Work required -> Each line of the records below that contains "rgba" needs to be copied.
== Given data
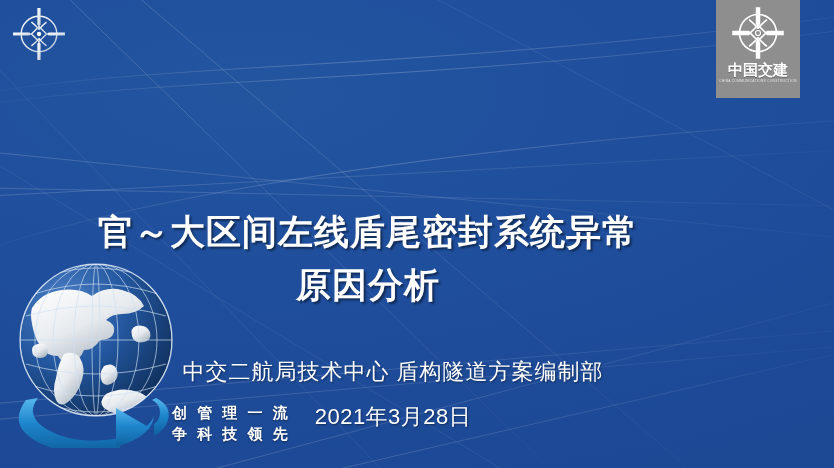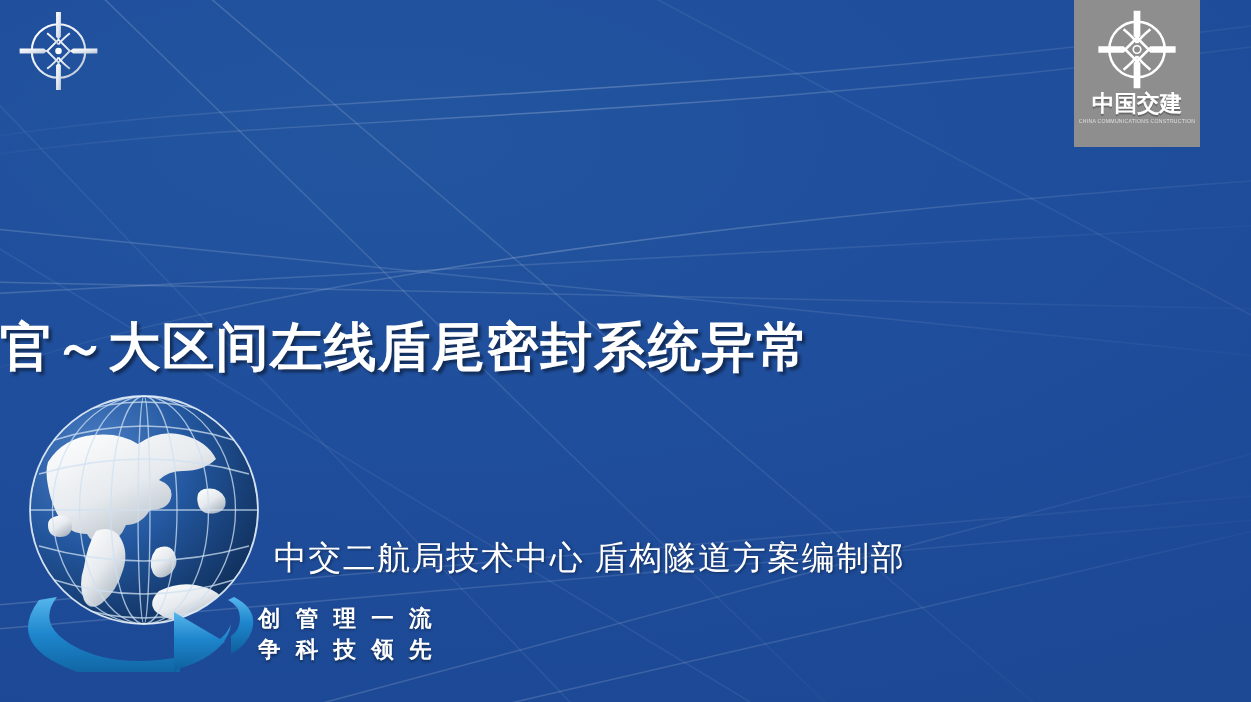--- a/index.html
+++ b/index.html
@@ -99,21 +99,21 @@
     text-shadow: 0 1px 2px rgba(0,0,0,.45);
     white-space: nowrap;
   }
 
   
   .title-block {
     position: absolute;
     left: 0;
     top: 205px;
     width: 736px;
-    text-align: left;
+    text-align: center;
   }
   .title-line {
     color: #ffffff;
     font-size: 35px;
     font-weight: bold;
     line-height: 53px;
     letter-spacing: 1px;
     text-shadow: 2px 2px 2px rgba(0,0,0,.45);
     white-space: nowrap;
   }
@@ -302,19 +302,21 @@
     </svg>
   </div>
 
   <div class="slogan">
     <div>创 管 理 一 流</div>
     <div>争 科 技 领 先</div>
   </div>
 
   <div class="title-block">
     <div class="title-line">官～大区间左线盾尾密封系统异常</div>
+    <div class="title-line">原因分析</div>
   </div>
 
   <div class="subtitle-block">
     <div class="subtitle-org">中交二航局技术中心  盾构隧道方案编制部</div>
+    <div class="subtitle-date">2021年3月28日</div>
   </div>
 
 </div>
 
 </body></html>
====
Exercise solution ->
     text-shadow: 0 1px 2px rgba(0,0,0,.45);
     text-shadow: 2px 2px 2px rgba(0,0,0,.45);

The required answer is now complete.